Stored entries
*** Begin section ***
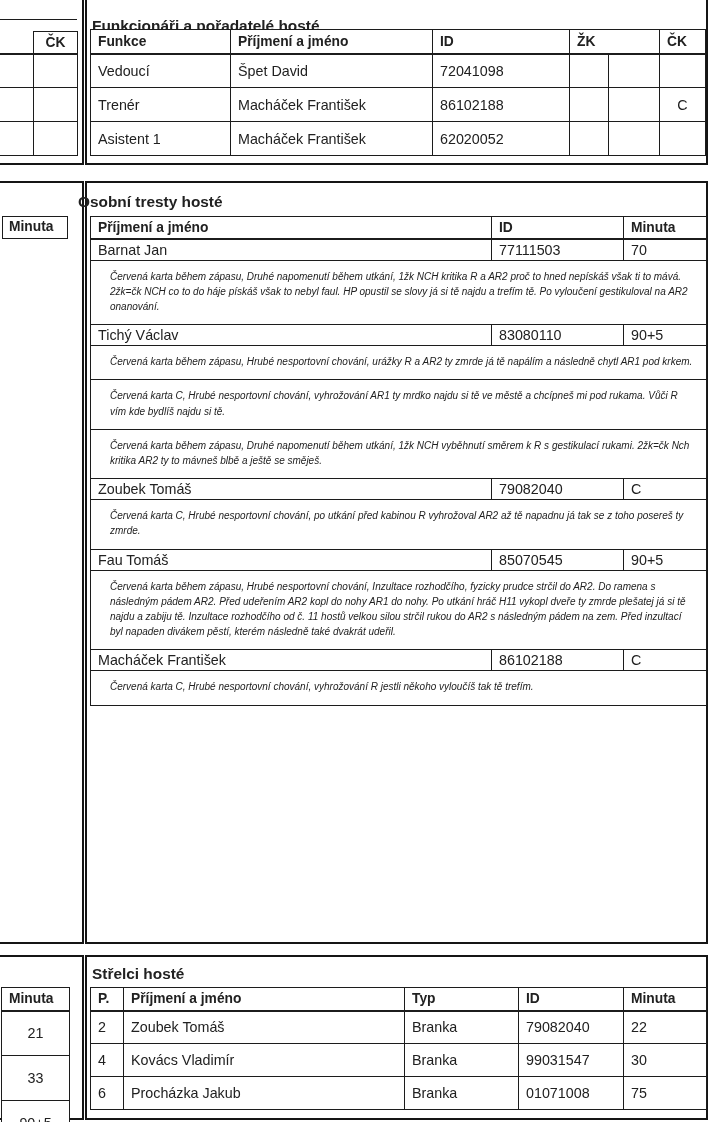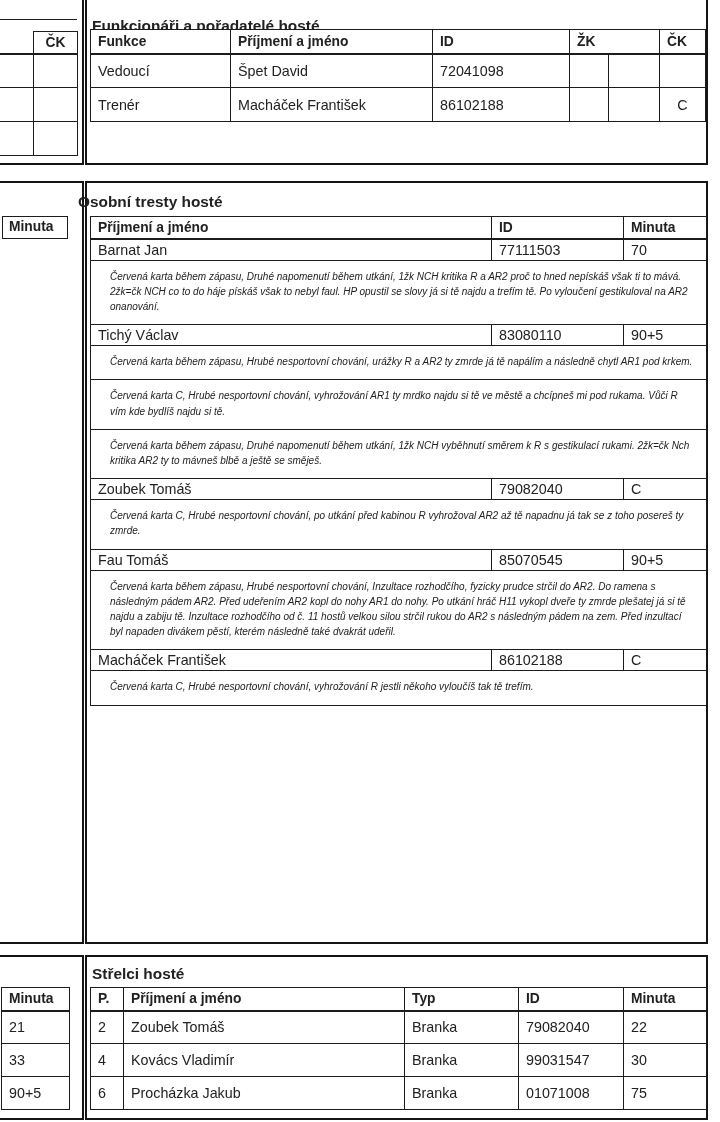--- a/index.html
+++ b/index.html
@@ -61,21 +61,21 @@
   #strip-top td.noline { border-top: none; }
   #cutline-top { position: absolute; left: 0; top: 19px; width: 77px; border-top: 1.5px solid #1c1c1c; }
 
   #strip-mid {
     position: absolute; left: 2px; top: 216px; width: 66px; height: 23px;
     border: 1.5px solid #1c1c1c; background: #fff;
     font-weight: bold; font-size: 13.8px; line-height: 20px; padding-left: 6px;
   }
   #strip-bot { left: 1px; top: 987px; width: 68px; }
   #strip-bot tr.hrow { height: 23px; }
-  #strip-bot tr.drow { height: 33px; }
+  #strip-bot tr.drow { height: 45px; text-align: center; }
 </style>
 </head>
 <body>
 
 <div class="obox" id="box-l1"></div>
 <div class="obox" id="box-r1"></div>
 <div class="obox" id="box-l2"></div>
 <div class="obox" id="box-r2"></div>
 <div class="obox" id="box-l3"></div>
 <div class="obox" id="box-r3"></div>
@@ -155,20 +155,28 @@
     <td class="center"></td>
   </tr>
   <tr class="drow">
     <td>Trenér</td>
     <td>Macháček František</td>
     <td>86102188</td>
     <td class="center"></td>
     <td class="center"></td>
     <td class="center">C</td>
   </tr>
+  <tr class="drow">
+    <td>Asistent 1</td>
+    <td>Macháček František</td>
+    <td>62020052</td>
+    <td class="center"></td>
+    <td class="center"></td>
+    <td class="center"></td>
+  </tr>
 </tbody>
   </table>
 
 <div class="title" id="title-penalties">Osobní tresty hosté</div>
 <table id="t2">
   <colgroup>
       <col style="width:401px">
       <col style="width:132px">
       <col style="width:83px">
     </colgroup>

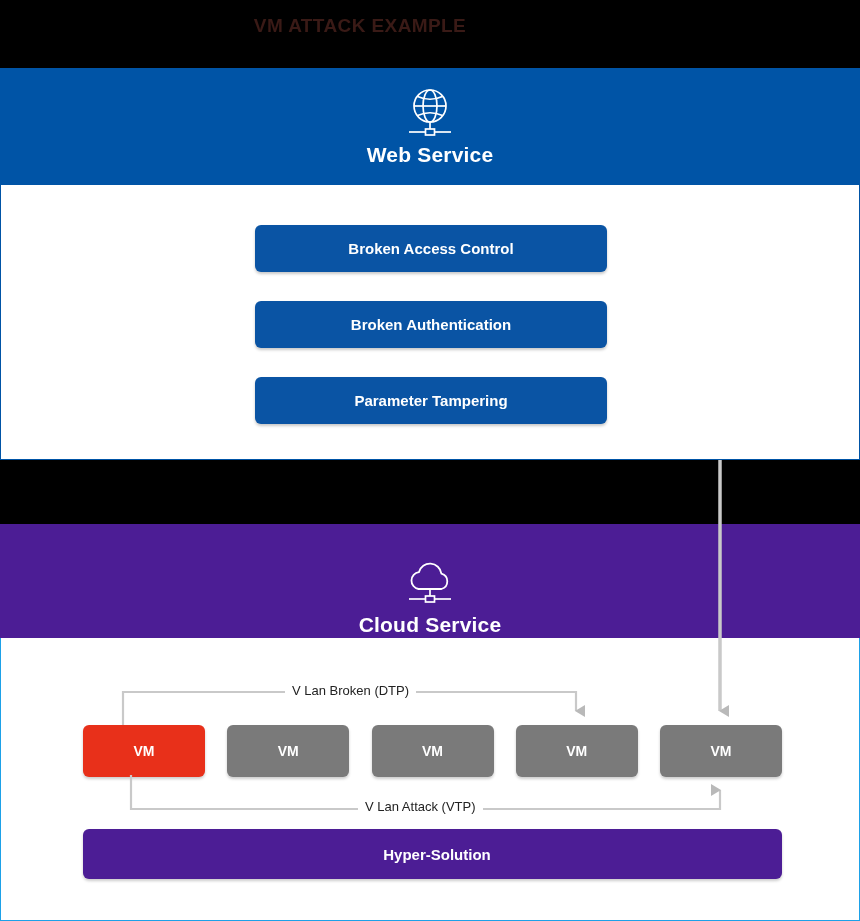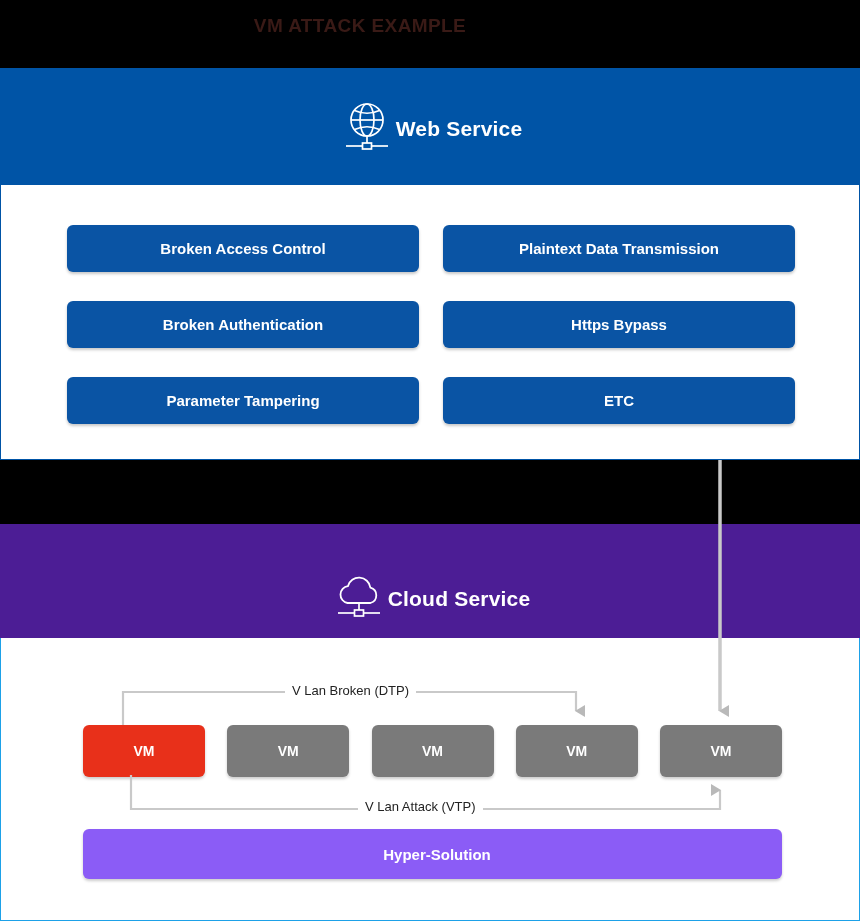--- a/index.html
+++ b/index.html
@@ -19,21 +19,21 @@
   }
   .title-text{
     color:#3a1a16;
     font-size:19px;font-weight:bold;letter-spacing:.4px;
     margin-top:-16px;
   }
 
   
   .band{
     position:absolute;left:0;width:860px;
-    display:flex;flex-direction:row;align-items:center;justify-content:center;
+    display:flex;flex-direction:column;align-items:center;justify-content:center;
   }
   .band-web{top:68px;height:117px;background:#0054a6;}
   .band-cloud{top:524px;height:146px;background:#4c1d95;}
   .band-label{
     color:#fff;font-size:21px;font-weight:bold;letter-spacing:.2px;
     margin-top:4px;
   }
   .band-icon{width:58px;height:52px;display:block;}
 
   
@@ -69,21 +69,21 @@
     width:122px;height:52px;border-radius:6px;background:#7a7a7a;
     color:#fff;font-size:14px;font-weight:bold;
     display:flex;align-items:center;justify-content:center;
     box-shadow:0 2px 3px rgba(0,0,0,.2);box-sizing:border-box;
   }
   .vm-box.attacked{background:#e8301a;}
 
   
   .hyper{
     position:absolute;left:82px;top:191px;width:699px;height:50px;
-    border-radius:6px;background:#8b5cf6;color:#fff;
+    border-radius:6px;background:#4c1d95;color:#fff;
     font-size:15px;font-weight:bold;
     display:flex;align-items:center;justify-content:center;
     box-shadow:0 2px 3px rgba(0,0,0,.2);box-sizing:border-box;padding-left:9px;
   }
 
   
   .wires{position:absolute;left:0;top:0;width:860px;height:921px;pointer-events:none;}
   .wire-label{
     position:absolute;color:#222;font-size:13px;background:#fff;
     padding:0 7px;white-space:nowrap;
@@ -114,25 +114,20 @@
     </svg>
     <div class="band-label">Web Service</div>
   </div>
 
   <div class="panel panel-web">
     <div class="btn-grid">
       <div class="btn-col">
         <div class="attack-btn">Broken Access Control</div>
         <div class="attack-btn">Broken Authentication</div>
         <div class="attack-btn">Parameter Tampering</div>
-      </div>
-      <div class="btn-col">
-        <div class="attack-btn">Plaintext Data Transmission</div>
-        <div class="attack-btn">Https Bypass</div>
-        <div class="attack-btn">ETC</div>
       </div>
     </div>
   </div>
 
   <div class="black-gap"></div>
 
   <div class="band band-cloud">
     <svg class="band-icon" viewBox="0 0 58 52">
       <path d="M17.5 32 A8.5 8.5 0 0 1 17.9 15.2 A11.5 11.5 0 0 1 40.4 16.6 A8 8 0 0 1 40.5 32 Z" fill="none" stroke="#fff" stroke-width="1.8" stroke-linejoin="round"></path>
       <line x1="29" y1="32" x2="29" y2="39" stroke="#fff" stroke-width="1.7"></line>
*** End section ***
> _WORK INSTRUCTION_
Pull out all lines in the data above that include "weight".

> _SOLUTION BELOW_
     font-weight: bold; font-size: 13.8px; line-height: 20px; padding-left: 6px;
     font-size:19px;font-weight:bold;letter-spacing:.4px;
     color:#fff;font-size:21px;font-weight:bold;letter-spacing:.2px;
     color:#fff;font-size:14px;font-weight:bold;
     font-size:15px;font-weight:bold;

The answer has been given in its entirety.